With the BLDGBLOG Book still on my plate here, it might be another slow week on the blog – maybe not – but I do want to announce something else before it’s too late: and that’s that I will be giving an hour-long lecture next week in Baltimore, hosted by the American Institute of Architects.
Specifically, it’s this year’s Michael F. Trostel Lecture, sponsored by Preservation Maryland.
I’ll be speaking about everything from the historical preservation of American highway infrastructure north of Baltimore to the curatorial problems associated with underwater archaeological sites in the Mediterranean Sea.

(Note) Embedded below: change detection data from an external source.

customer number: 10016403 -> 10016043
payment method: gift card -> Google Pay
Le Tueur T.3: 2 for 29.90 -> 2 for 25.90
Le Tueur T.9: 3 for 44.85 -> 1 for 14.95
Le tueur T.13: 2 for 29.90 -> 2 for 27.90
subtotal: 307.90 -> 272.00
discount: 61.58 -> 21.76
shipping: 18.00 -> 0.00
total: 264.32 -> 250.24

There will be stabilized ruins, abandoned prisons, a post-human Detroit, the architectural reuse of war debris, gene banks, epoxy-sealed Utah arches, and the slow fossilization of cities over eons of geological time. There will be liquid silicone, plaster casts of famous statuary, and old Hollywood film sets preserved by the desert sand.

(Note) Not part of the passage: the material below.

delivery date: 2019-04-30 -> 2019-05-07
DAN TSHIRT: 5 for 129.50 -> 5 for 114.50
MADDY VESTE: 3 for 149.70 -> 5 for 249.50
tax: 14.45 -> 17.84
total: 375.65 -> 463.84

You have to pay to get in, unfortunately – it’s $15 – but I think it’s free for students, and there might be some kind of discount if you are a member of the AIA. It’s on Wednesday, March 19, at 6pm. It’s in this building, which is located here.
So please come out! Keep me on my toes. Look at weird images. Laugh at bad jokes.

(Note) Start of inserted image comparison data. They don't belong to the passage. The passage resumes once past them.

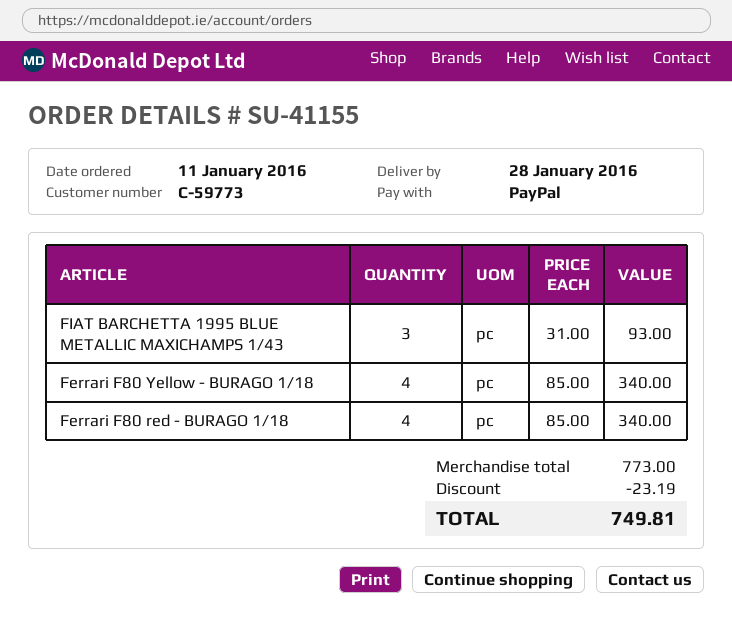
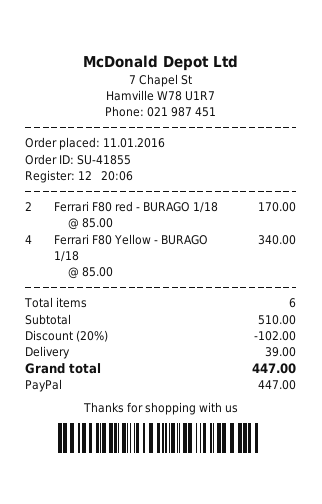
order number: SU-41155 -> SU-41855
FIAT BARCHETTA 1995 BLUE METALLIC MAXICHAMPS 1/43: 3 x 31.00 = 93.00 -> none
Ferrari F80 red - BURAGO 1/18: 4 x 85.00 = 340.00 -> 2 x 85.00 = 170.00
subtotal: 773.00 -> 510.00
discount: 23.19 -> 102.00
shipping: none -> 39.00
total: 749.81 -> 447.00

Somewhat incredibly, meanwhile, the lecture series only includes myself, Gregg Pasquarelli, Teddy Cruz, and Daniel Libeskind.
Finally, the AIA-Baltimore webpage says, incorrectly, that I am the founder and editor of Archinect – but that is Paul Petrunia, who founded Archinect nearly 11 years ago, in the fall of 1997. I am just one editor among more than a dozen there – and I’m not a very active one, at that! Apologies to Paul for the confusion.